┌────────

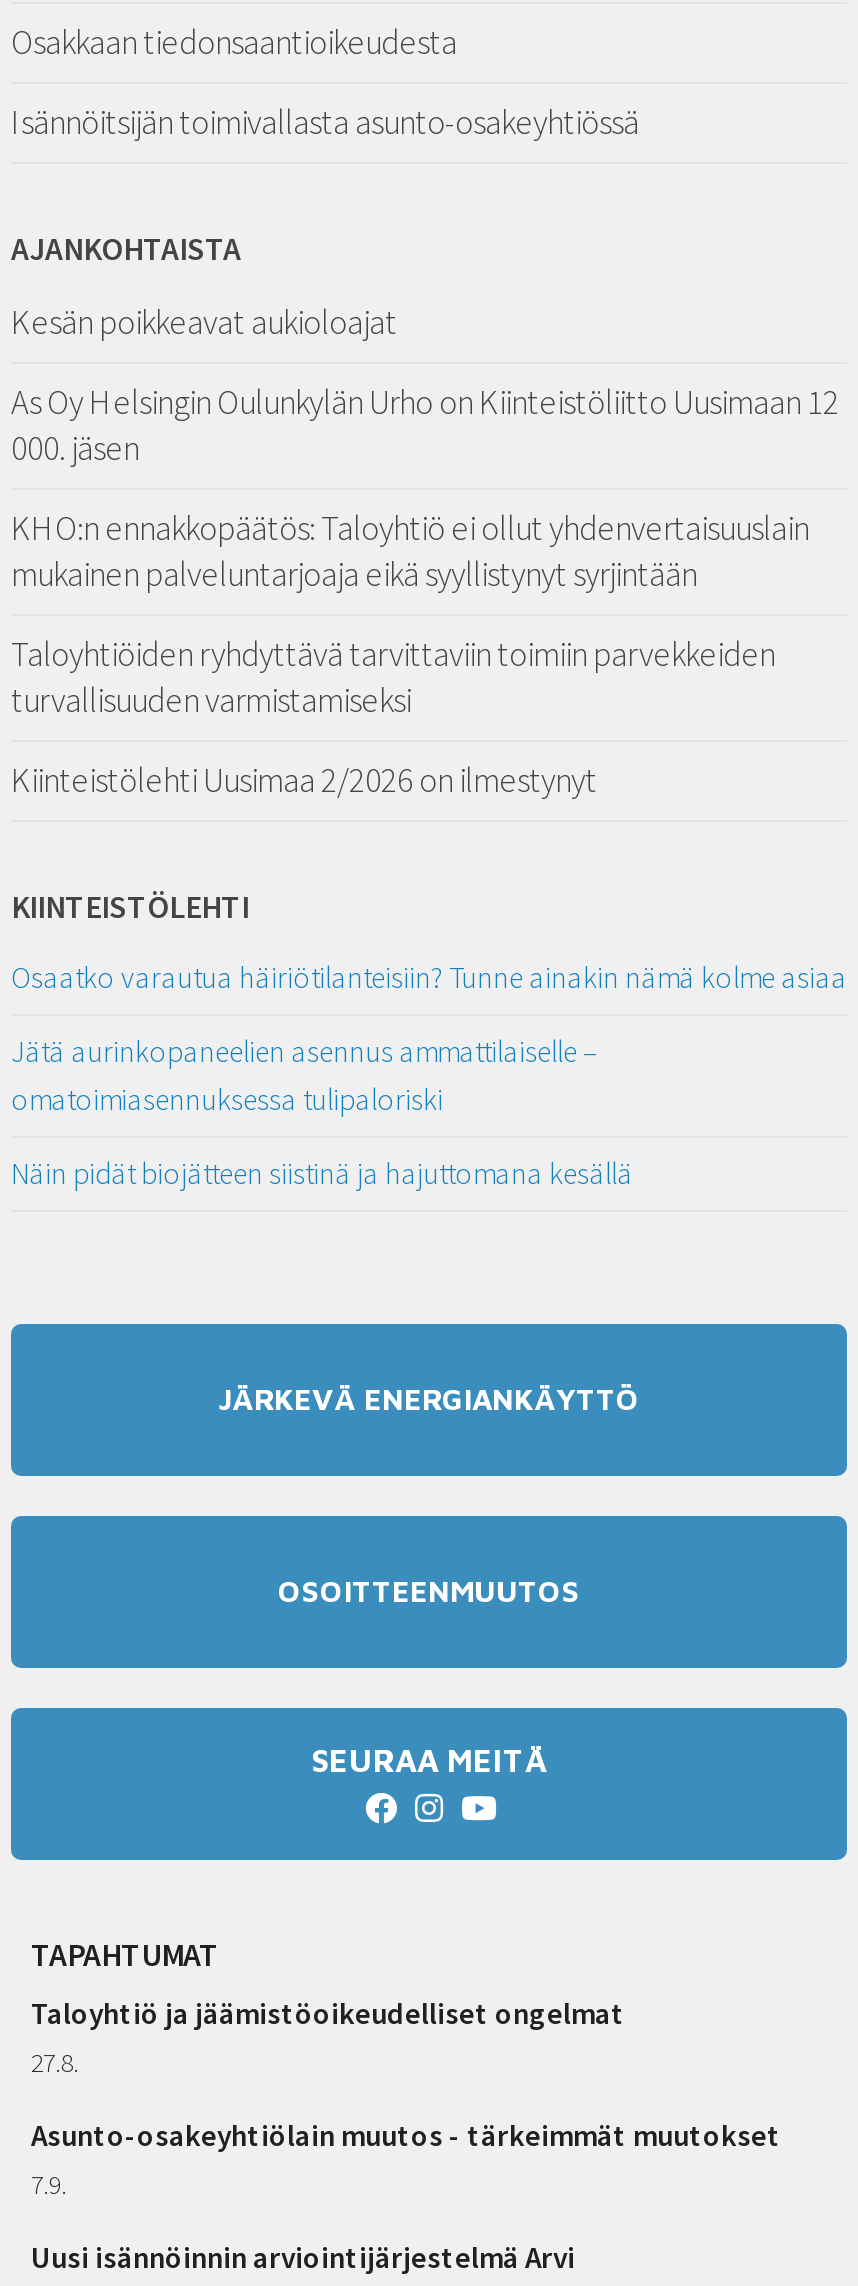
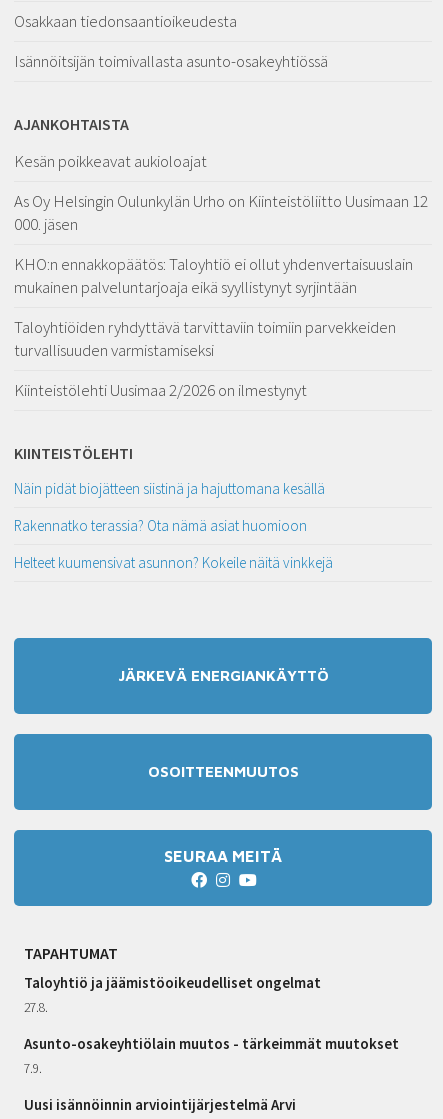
- Osaatko varautua häiriötilanteisiin? Tunne ainakin nämä kolme asiaa
- Jätä aurinkopaneelien asennus ammattilaiselle –
- omatoimiasennuksessa tulipaloriski

moved up: Näin pidät biojätteen siistinä ja hajuttomana kesällä

+ Rakennatko terassia? Ota nämä asiat huomioon
+ Helteet kuumensivat asunnon? Kokeile näitä vinkkejä
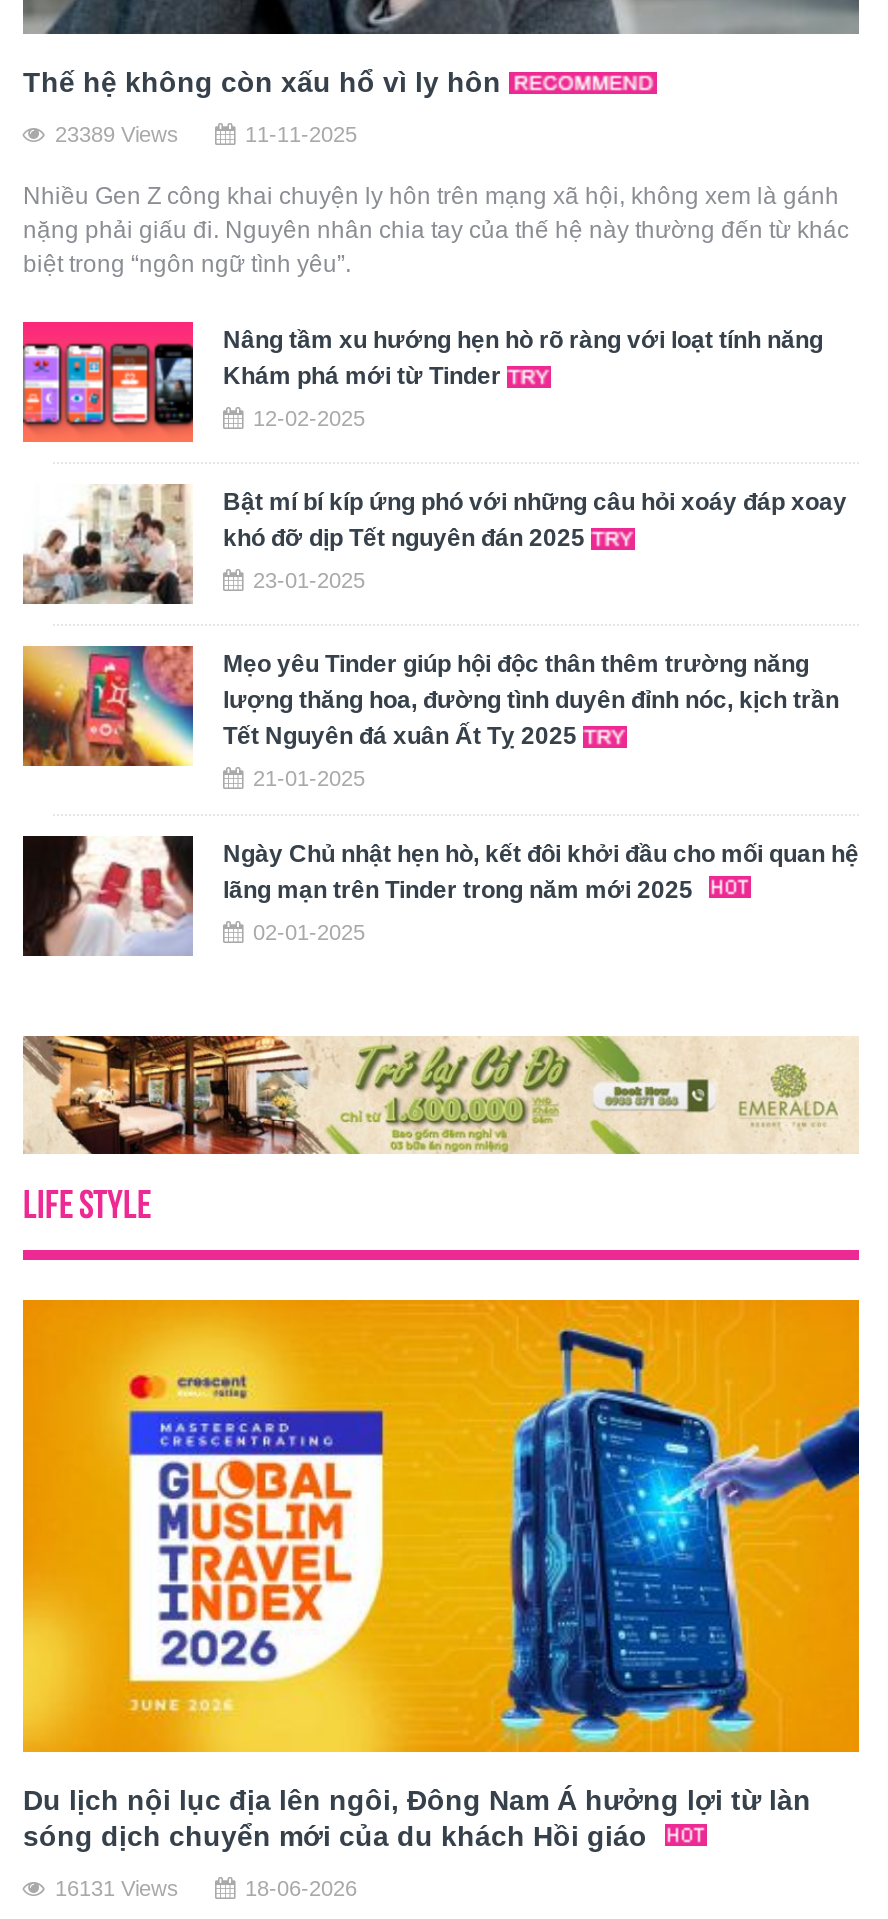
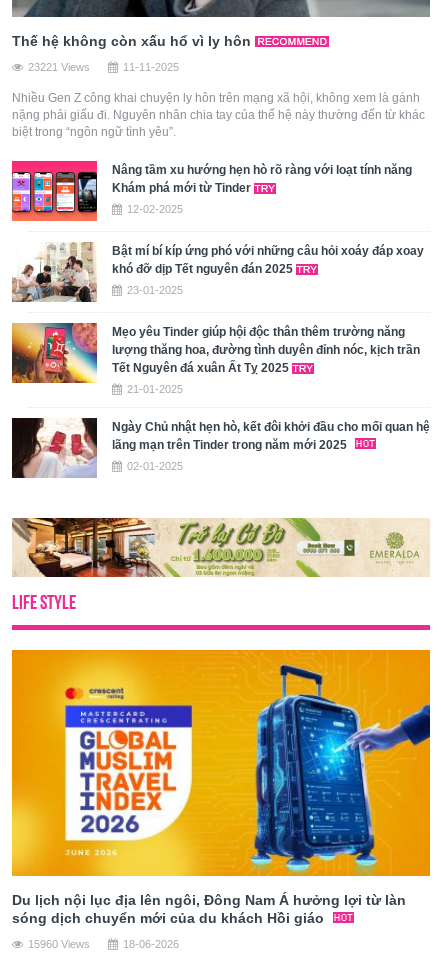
- 23389 Views
+ 23221 Views

- 16131 Views
+ 15960 Views
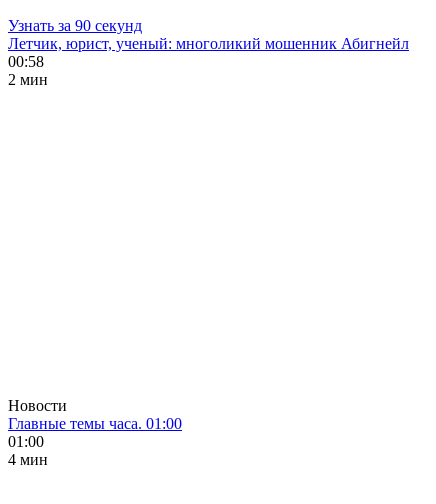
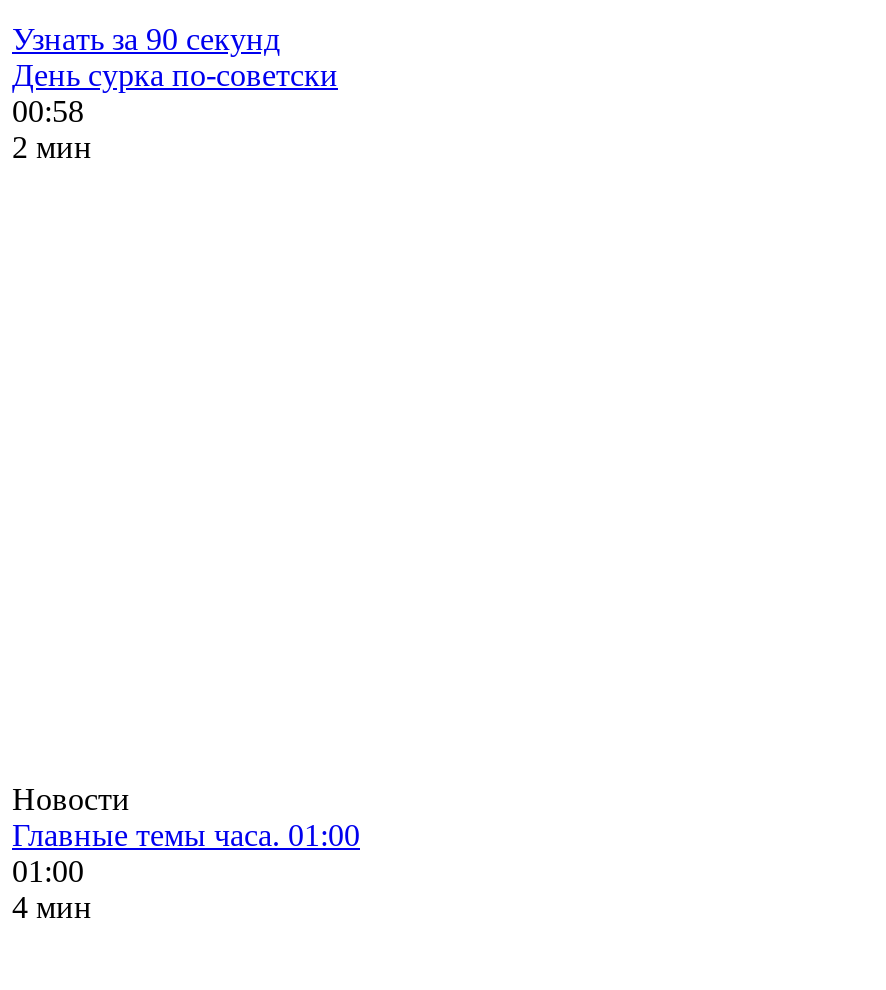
- Летчик, юрист, ученый: многоликий мошенник Абигнейл
+ День сурка по-советски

└────────

AIM OF THE TASK: Output the listing exactly, pictures excluded.

TASK RESULT:
- Osaatko varautua häiriötilanteisiin? Tunne ainakin nämä kolme asiaa
- Jätä aurinkopaneelien asennus ammattilaiselle –
- omatoimiasennuksessa tulipaloriski

moved up: Näin pidät biojätteen siistinä ja hajuttomana kesällä

+ Rakennatko terassia? Ota nämä asiat huomioon
+ Helteet kuumensivat asunnon? Kokeile näitä vinkkejä
- 23389 Views
+ 23221 Views

- 16131 Views
+ 15960 Views
- Летчик, юрист, ученый: многоликий мошенник Абигнейл
+ День сурка по-советски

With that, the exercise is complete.